About event
The Critical Need for Smart and Sustainable Agriculture
Context
Global agriculture faces an unprecedented convergence of challenges that traditional farming practices can no longer address. The global agrifood system currently accounts for approximately one-third of all greenhouse gas emissions, with these emissions projected to rise as food demand increases to feed a global population expected to reach 9.7 billion by 2050. Simultaneously, agriculture must contend with intensifying climate volatility, depleting freshwater resources, degraded soils, and declining biodiversity – all while maintaining or increasing food production to ensure nutrition security for the world’s poorest populations, 75 percent of whom depend directly on agriculture for their livelihoods.
This interconnected crisis demands fundamental transformation of how food is produced. Smart and sustainable agriculture that integrates advanced digital technologies with environmentally regenerative farming practices has emerged as the necessary response to this triple imperative: increasing productivity, enhancing climate resilience, and drastically reducing environmental footprints.[2][1]
| Imperative | Productivity | Resilience | Environment |
|---|---|---|---|
| Problem | Food demand is expanding
➡️ Higher production using the same land ➡️ Need to keep regenerating the land |
Intensive conventional farming
➡️ Depletion of soil organic matter ➡️ Higher vulnerability to drought |
Intensive conventional farming
➡️High use of inputs ➡️High environmental footprint |
| Smart and Sustainable Agriculture Solutions |
• Optimization of seed placement depth, spacing, and density based on soil mapping and historical field data
• Fertilizers/pesticides precise application based on needs • AI data processing from sensors, drones, and satellites, enabling targeted interventions that prevent yield losses |
• Real-time soil monitoring systems, enabling farmers to implement regenerative practices tailored to specific field conditions
• Precise irrigation based on needs • Forecast weather patterns |
• Reduce emissions, enhance resilience, improve profitability through reduced input costs and premium market access, and contribute to global food security. |
[3][4][5][6][7][8][9][10][11][12][13][14][15]
Regenerative Agriculture: Restoring Soil While Feeding the World
Regenerative agriculture represents a fundamental departure from input-intensive conventional farming. Rather than simply sustaining current productivity levels, regenerative approaches actively restore soil health, enhance biodiversity, sequester atmospheric carbon, and increase agricultural resilience – all while maintaining or improving food production.[16][17]

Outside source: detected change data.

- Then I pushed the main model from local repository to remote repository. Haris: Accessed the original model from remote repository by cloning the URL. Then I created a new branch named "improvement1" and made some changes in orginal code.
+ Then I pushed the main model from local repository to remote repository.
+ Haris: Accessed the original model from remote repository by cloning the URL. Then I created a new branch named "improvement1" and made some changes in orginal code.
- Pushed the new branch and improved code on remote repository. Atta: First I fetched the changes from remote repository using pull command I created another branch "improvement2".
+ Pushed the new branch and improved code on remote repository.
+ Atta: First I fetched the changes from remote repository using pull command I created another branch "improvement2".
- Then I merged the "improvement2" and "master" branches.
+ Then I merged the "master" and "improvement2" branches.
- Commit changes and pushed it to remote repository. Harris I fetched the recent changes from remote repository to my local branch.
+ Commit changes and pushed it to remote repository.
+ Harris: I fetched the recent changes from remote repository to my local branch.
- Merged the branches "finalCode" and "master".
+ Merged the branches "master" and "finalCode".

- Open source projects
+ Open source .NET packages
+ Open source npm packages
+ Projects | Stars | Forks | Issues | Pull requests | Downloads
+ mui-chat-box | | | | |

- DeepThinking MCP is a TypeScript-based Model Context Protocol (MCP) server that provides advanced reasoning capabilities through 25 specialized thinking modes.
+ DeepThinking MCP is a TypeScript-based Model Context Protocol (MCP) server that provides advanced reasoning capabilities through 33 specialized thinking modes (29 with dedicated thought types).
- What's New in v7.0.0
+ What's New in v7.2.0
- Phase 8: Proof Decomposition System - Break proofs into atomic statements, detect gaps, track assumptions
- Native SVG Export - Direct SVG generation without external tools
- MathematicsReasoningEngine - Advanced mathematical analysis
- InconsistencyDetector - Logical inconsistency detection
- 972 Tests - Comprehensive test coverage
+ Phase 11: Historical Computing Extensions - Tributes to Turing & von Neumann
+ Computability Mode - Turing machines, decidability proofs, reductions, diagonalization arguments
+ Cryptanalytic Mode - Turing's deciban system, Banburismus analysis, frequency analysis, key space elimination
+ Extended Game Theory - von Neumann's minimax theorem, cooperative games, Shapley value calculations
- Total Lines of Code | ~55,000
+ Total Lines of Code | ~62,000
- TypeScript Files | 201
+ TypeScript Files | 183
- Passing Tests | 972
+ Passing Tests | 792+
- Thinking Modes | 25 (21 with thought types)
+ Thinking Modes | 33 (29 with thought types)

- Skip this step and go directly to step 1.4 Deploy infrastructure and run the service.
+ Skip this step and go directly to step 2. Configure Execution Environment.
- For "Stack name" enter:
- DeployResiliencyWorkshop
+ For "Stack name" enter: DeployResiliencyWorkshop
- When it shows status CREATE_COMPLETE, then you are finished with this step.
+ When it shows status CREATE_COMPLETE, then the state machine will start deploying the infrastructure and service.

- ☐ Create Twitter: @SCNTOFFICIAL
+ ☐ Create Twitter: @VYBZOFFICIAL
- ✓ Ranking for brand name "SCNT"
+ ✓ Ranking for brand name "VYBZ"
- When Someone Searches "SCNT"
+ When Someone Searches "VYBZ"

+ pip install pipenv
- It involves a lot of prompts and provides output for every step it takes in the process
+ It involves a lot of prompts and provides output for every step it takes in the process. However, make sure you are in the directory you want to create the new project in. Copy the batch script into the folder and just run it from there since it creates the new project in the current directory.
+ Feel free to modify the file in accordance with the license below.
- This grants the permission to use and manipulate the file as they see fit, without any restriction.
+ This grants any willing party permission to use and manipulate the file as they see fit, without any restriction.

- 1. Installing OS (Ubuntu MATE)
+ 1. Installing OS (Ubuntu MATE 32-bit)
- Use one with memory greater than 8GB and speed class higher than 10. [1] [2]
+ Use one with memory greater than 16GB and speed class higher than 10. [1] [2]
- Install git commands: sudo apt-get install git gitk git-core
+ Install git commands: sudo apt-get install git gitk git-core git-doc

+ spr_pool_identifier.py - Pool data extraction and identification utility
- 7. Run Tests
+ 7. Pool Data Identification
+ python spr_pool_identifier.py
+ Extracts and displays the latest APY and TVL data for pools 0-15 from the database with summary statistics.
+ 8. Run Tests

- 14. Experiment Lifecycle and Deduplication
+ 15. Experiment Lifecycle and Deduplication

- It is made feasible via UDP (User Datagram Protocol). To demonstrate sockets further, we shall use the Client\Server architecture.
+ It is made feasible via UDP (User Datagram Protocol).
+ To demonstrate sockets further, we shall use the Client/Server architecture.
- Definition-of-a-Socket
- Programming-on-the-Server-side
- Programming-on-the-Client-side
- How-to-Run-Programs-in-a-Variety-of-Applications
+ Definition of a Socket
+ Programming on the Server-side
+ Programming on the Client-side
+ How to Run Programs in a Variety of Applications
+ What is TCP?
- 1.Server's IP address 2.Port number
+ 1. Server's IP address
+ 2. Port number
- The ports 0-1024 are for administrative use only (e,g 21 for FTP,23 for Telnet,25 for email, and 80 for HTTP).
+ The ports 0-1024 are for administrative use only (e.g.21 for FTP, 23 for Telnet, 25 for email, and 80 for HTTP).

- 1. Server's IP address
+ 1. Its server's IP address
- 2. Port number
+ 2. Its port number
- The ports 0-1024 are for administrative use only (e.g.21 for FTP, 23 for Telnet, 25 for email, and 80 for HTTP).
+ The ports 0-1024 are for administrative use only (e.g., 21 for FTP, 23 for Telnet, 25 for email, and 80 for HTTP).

Core regenerative practices work synergistically to transform agricultural systems. No-till and minimum-till farming minimize soil disturbance, reduce erosion and carbon dioxide emissions while preserving soil structure and microbial communities. Cover crops provide year-round vegetation protection, preventing soil exposure to erosion while their root systems improve infiltration and water retention. As cover crop biomass decomposes, soil microbes convert organic matter into stable compounds, sequestering carbon while building soil fertility.[16][14] Intercropping and crop rotation introduce plant diversity that disrupts pest and disease cycles, reducing chemical pesticide requirements while replenishing soil nutrients. For example, pairing nitrogen-fixing legumes with grains creates balanced systems where soil nitrogen is continually renewed through natural biological processes. Mulching protects exposed soil from degradation while decomposing organic material feeds soil microbes and increases carbon sequestration.[18]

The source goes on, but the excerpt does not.